*INSTRUCTIONS FOR THE TASK*: If a line in the entries below includes "white", show that line.

[GIVEN ENTRIES — start]

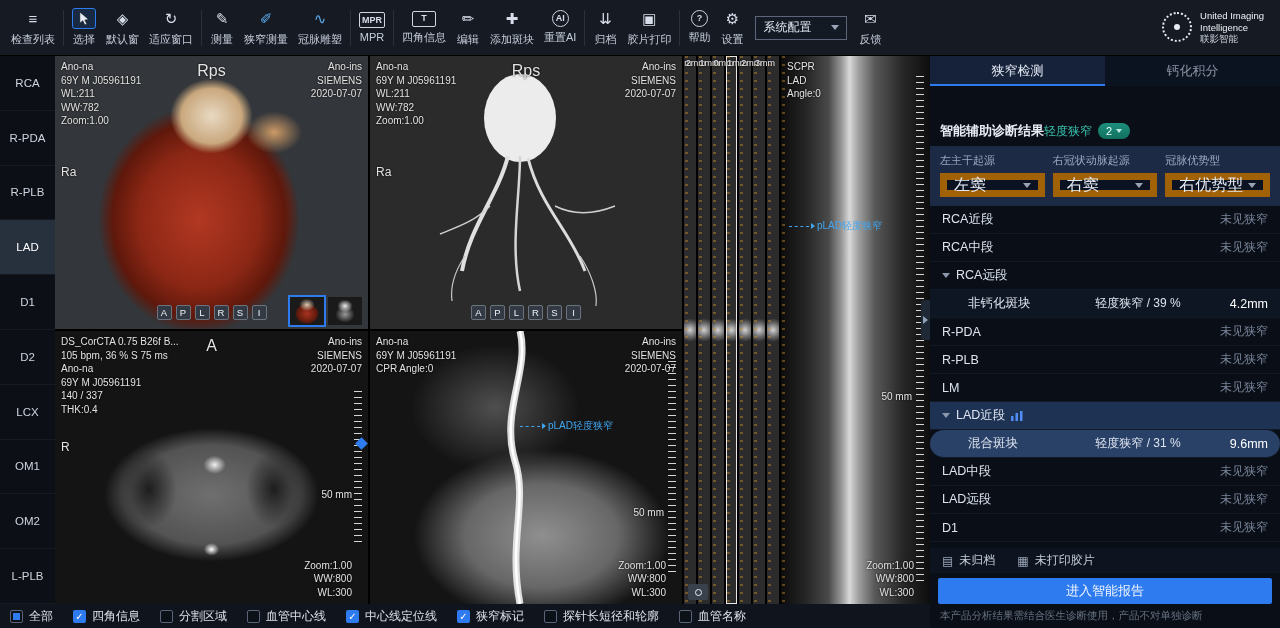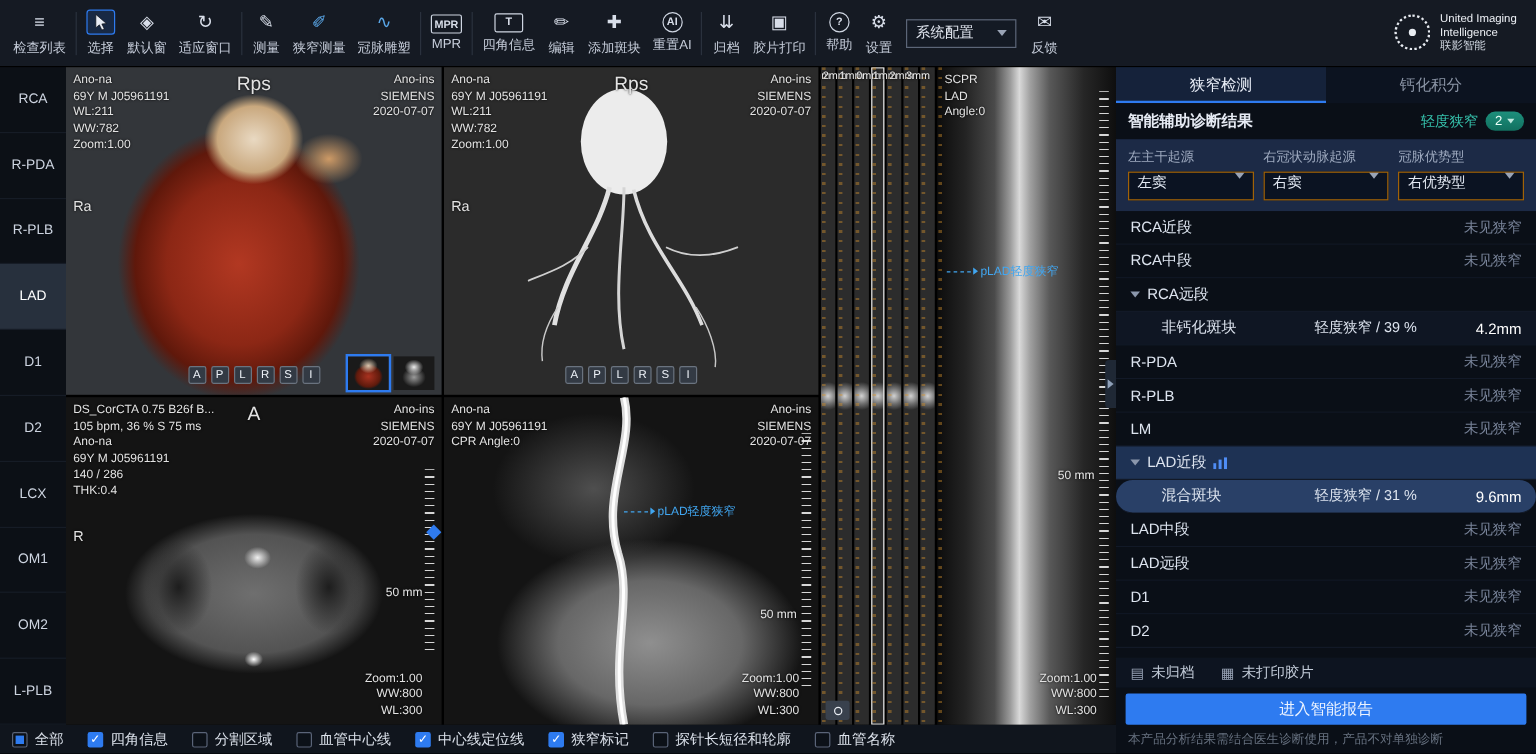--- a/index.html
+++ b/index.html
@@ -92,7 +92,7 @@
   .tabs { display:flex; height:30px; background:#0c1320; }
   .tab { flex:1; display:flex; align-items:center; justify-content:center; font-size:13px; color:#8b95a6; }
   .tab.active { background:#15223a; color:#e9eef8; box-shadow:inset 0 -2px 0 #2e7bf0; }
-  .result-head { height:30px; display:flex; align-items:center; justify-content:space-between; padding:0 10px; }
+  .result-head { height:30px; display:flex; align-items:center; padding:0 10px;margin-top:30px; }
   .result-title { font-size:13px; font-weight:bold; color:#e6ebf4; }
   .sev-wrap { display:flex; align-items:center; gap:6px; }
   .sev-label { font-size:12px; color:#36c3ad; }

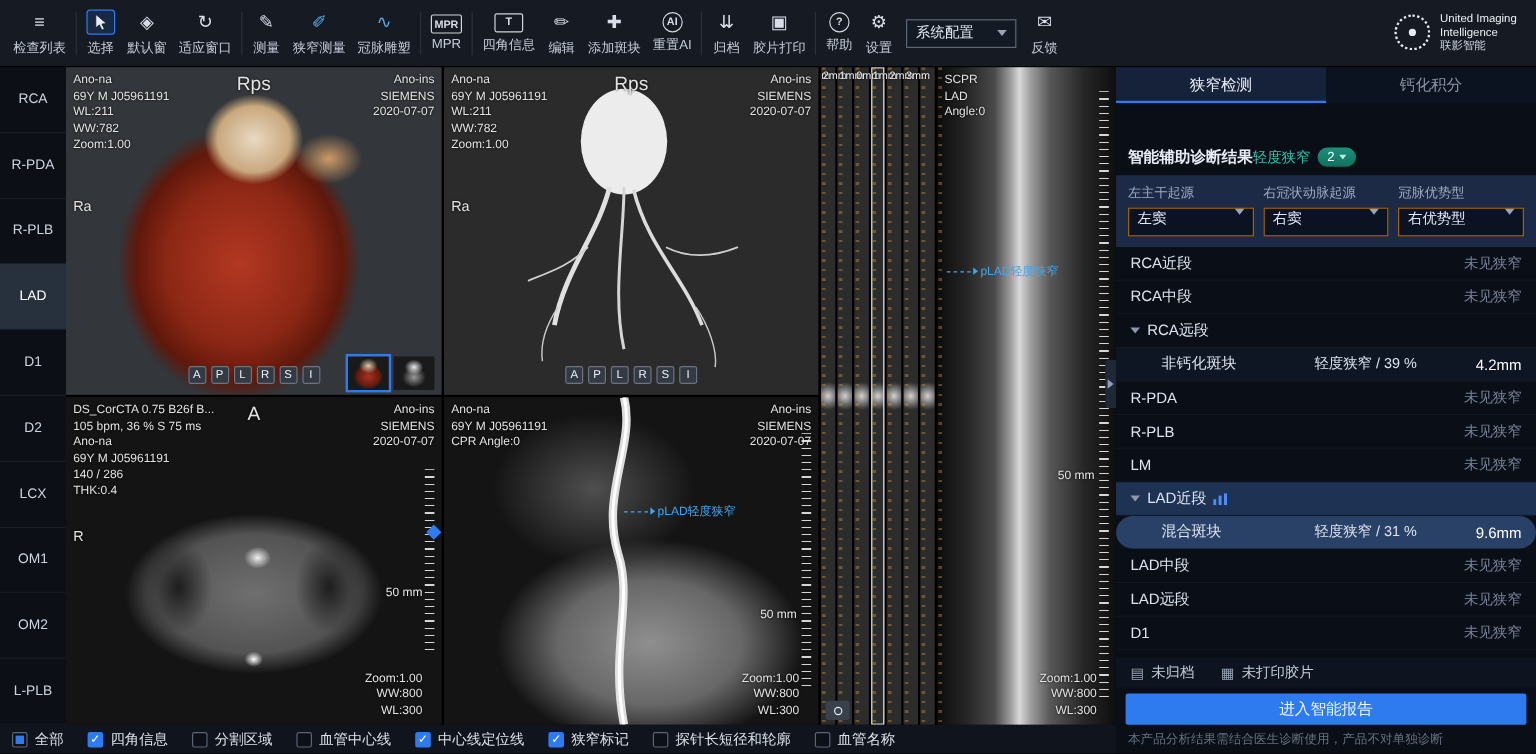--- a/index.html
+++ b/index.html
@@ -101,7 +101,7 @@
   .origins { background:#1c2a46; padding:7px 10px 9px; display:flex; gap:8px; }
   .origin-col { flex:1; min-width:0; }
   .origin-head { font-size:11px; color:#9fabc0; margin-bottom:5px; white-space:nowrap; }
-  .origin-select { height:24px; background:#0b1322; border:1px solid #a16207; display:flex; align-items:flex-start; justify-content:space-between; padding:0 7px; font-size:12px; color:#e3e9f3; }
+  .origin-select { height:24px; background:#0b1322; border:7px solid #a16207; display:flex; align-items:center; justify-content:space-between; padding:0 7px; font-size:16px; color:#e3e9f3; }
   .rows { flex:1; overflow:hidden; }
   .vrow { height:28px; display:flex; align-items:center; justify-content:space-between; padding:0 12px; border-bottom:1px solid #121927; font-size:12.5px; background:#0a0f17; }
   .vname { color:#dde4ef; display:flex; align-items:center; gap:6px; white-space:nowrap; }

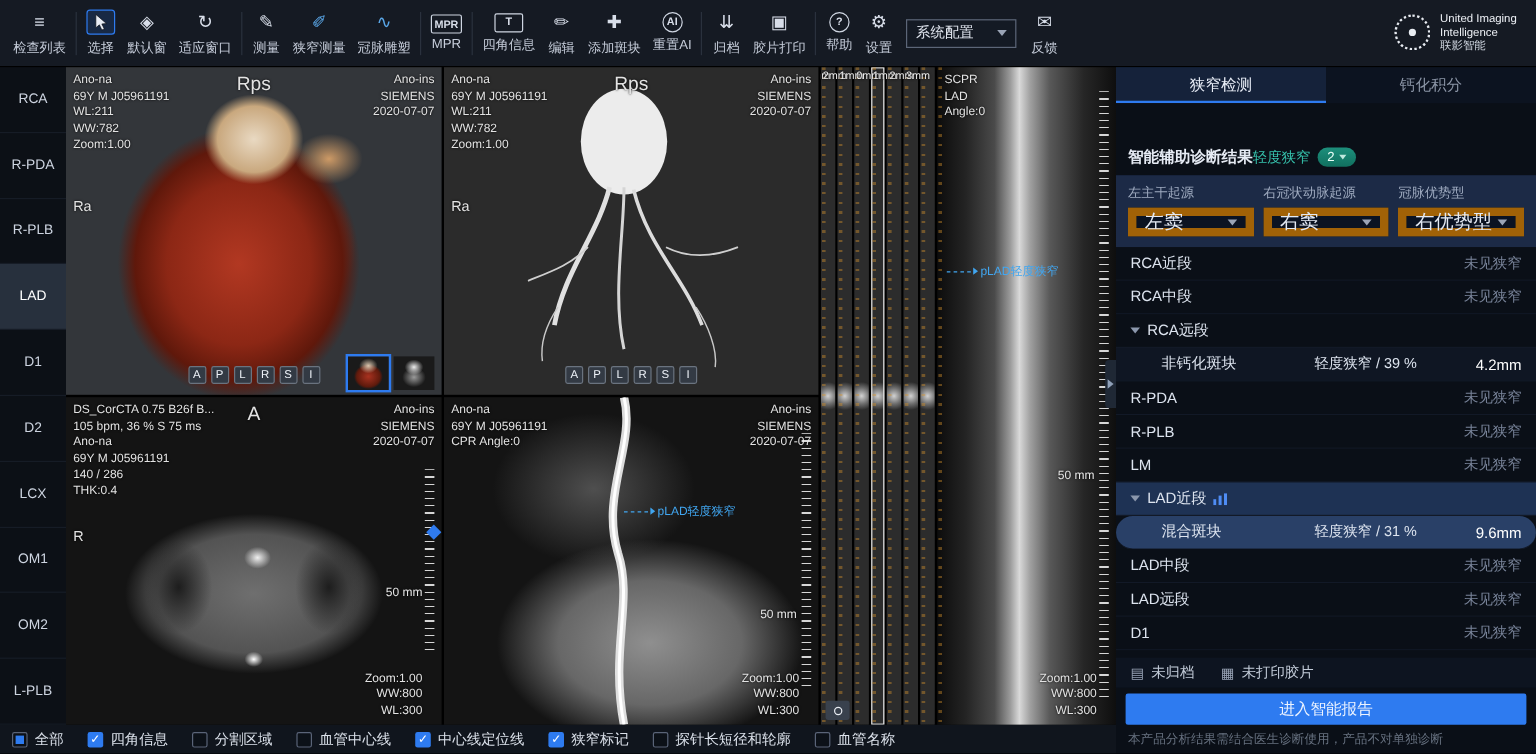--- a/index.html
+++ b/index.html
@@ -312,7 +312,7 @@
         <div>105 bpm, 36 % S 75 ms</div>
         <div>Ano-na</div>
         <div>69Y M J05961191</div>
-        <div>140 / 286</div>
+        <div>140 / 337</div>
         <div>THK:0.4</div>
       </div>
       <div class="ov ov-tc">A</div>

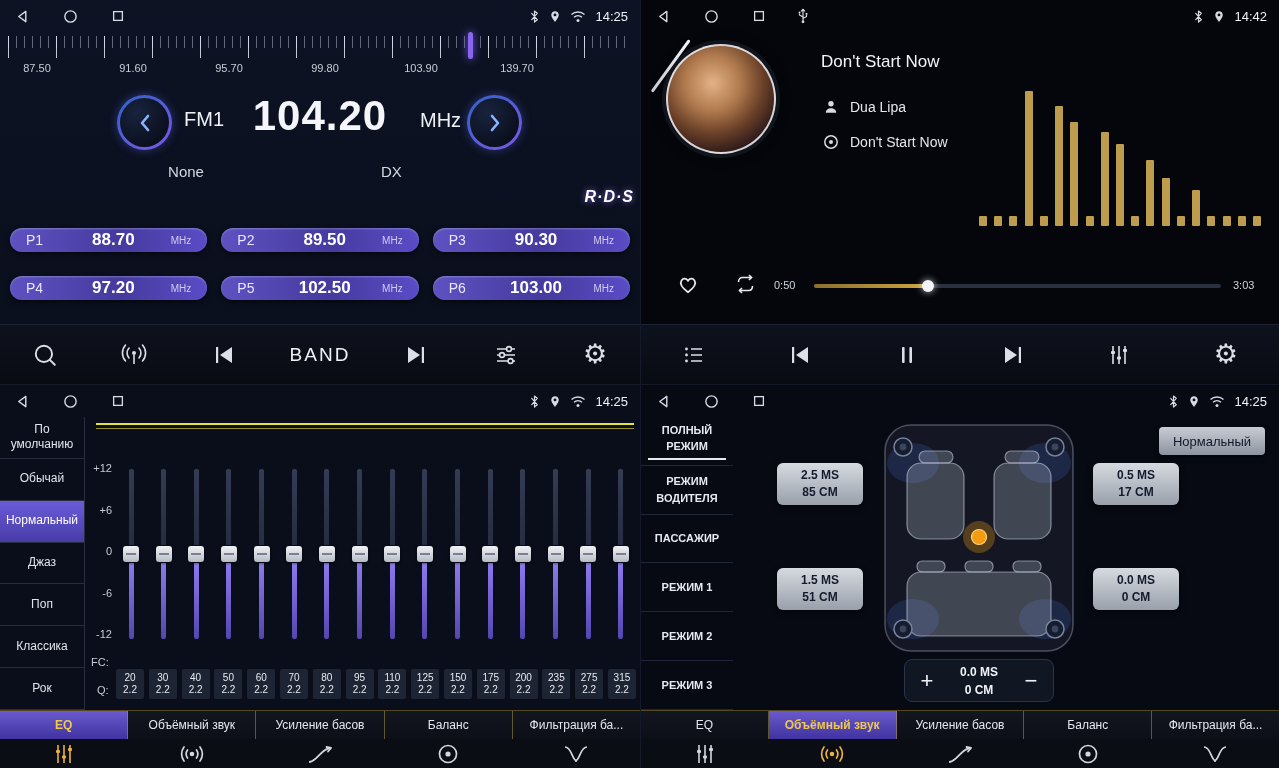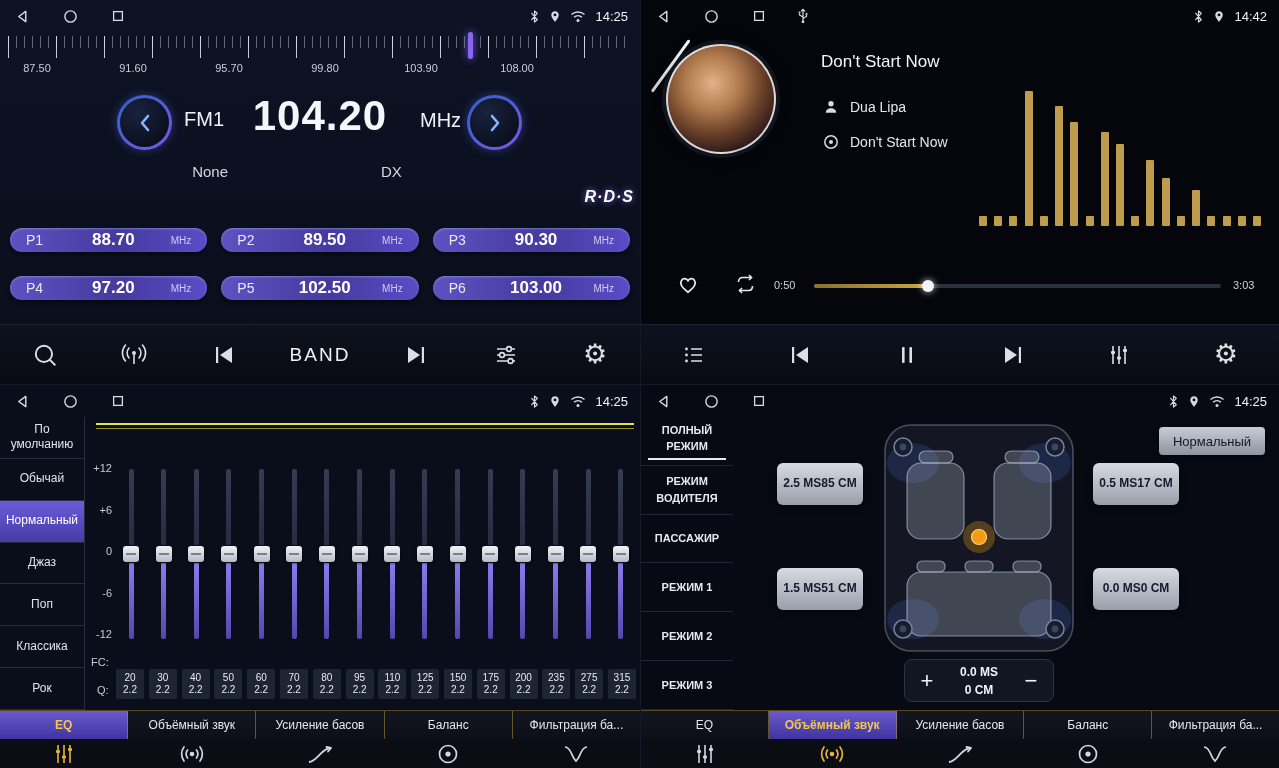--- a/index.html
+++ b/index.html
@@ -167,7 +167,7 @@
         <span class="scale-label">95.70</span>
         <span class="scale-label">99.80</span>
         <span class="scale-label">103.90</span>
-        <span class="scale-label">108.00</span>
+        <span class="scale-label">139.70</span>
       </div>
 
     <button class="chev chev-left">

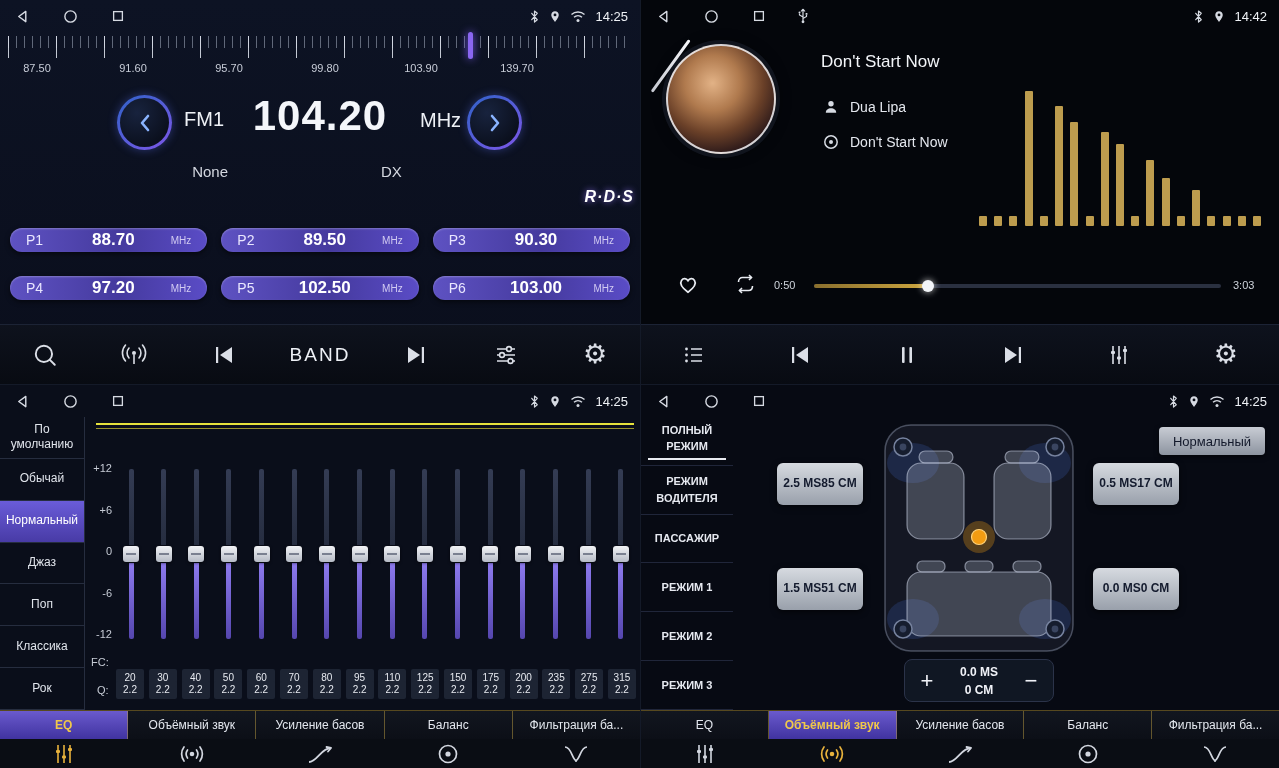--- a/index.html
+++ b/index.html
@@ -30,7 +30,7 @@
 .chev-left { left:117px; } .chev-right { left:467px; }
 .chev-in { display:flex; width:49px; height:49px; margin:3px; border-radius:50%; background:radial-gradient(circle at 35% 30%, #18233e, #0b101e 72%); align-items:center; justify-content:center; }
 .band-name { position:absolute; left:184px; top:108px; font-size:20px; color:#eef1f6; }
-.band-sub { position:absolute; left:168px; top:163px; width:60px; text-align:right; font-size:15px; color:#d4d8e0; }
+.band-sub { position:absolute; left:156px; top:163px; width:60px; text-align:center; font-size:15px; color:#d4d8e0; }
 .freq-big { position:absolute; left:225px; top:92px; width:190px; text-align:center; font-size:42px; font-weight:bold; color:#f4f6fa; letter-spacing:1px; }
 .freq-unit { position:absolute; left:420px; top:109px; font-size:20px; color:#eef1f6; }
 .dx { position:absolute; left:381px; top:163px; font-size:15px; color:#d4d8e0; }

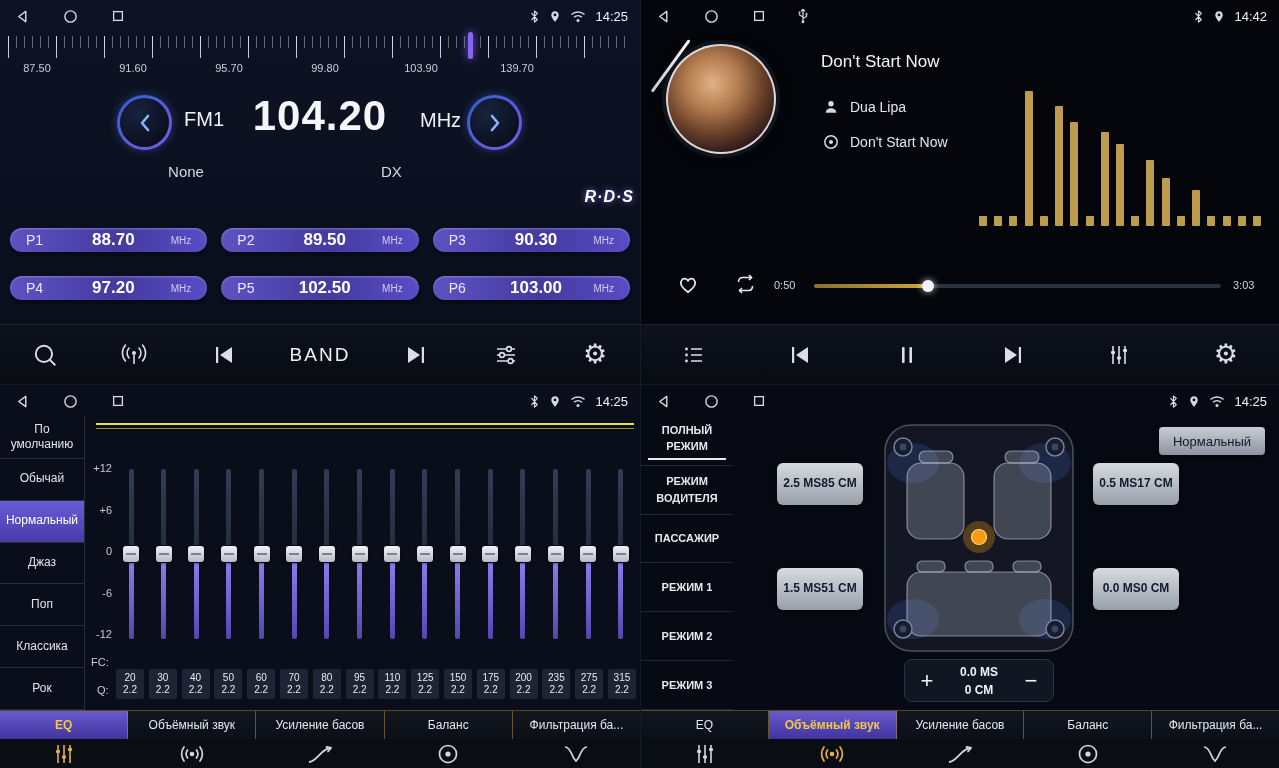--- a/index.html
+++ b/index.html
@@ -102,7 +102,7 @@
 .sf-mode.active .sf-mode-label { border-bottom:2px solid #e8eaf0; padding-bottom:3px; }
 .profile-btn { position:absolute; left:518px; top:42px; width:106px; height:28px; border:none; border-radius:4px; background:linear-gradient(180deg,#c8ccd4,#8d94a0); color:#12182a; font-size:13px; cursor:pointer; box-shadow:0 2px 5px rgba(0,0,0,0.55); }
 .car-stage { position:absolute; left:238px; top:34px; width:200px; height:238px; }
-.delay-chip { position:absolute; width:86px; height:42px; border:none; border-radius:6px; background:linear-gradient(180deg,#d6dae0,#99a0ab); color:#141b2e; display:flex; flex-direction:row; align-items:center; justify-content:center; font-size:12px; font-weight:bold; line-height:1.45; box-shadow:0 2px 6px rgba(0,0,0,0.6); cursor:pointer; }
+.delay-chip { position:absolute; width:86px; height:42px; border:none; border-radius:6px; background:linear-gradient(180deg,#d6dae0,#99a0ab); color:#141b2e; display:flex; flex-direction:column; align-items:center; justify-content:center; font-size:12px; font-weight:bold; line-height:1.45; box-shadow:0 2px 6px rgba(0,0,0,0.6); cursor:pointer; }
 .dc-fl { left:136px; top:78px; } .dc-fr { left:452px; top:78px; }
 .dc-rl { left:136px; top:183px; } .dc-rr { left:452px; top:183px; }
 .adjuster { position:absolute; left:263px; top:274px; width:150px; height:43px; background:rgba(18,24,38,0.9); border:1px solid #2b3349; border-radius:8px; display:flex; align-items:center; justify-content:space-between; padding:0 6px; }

[GIVEN ENTRIES — finish]

*SOLVED EXERCISE*:
   .origin-head { font-size:11px; color:#9fabc0; margin-bottom:5px; white-space:nowrap; }
   .vname { color:#dde4ef; display:flex; align-items:center; gap:6px; white-space:nowrap; }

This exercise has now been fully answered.